Task inputs
⟨

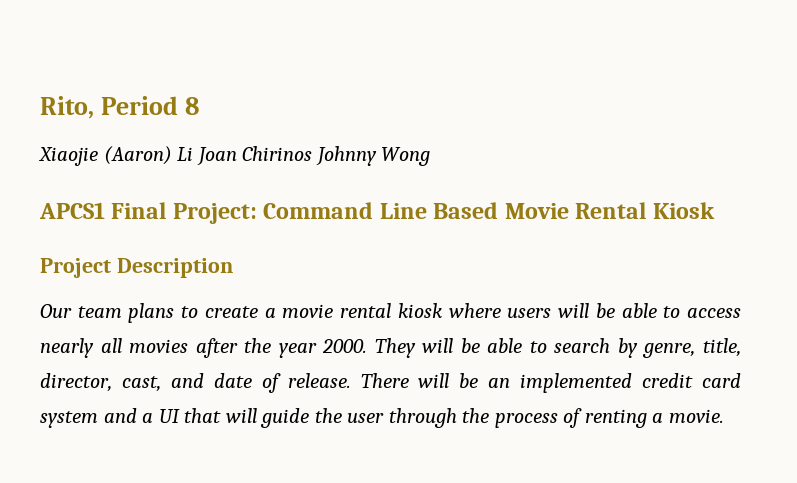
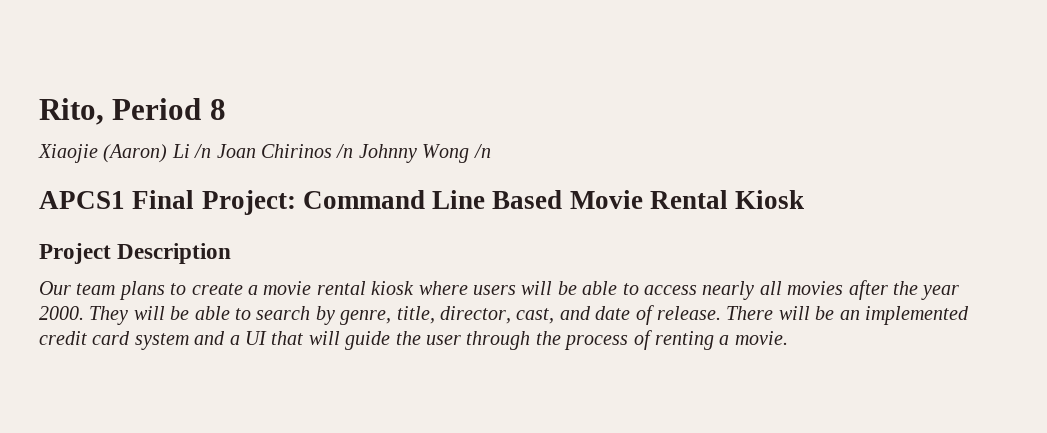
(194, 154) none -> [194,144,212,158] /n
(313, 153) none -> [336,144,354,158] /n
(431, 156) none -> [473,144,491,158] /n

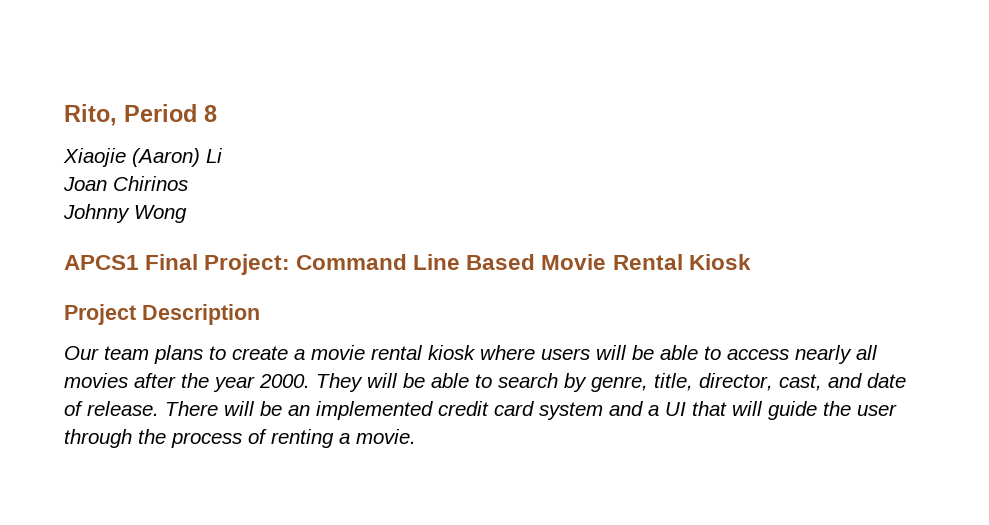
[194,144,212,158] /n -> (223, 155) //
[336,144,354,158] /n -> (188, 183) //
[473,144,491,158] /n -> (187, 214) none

⟩

Task
All lines from the one with "[336,144,354,158] /n -> (188, 183) //" through the end of the material above are to be printed exactly, and only those.

Response area
[336,144,354,158] /n -> (188, 183) //
[473,144,491,158] /n -> (187, 214) none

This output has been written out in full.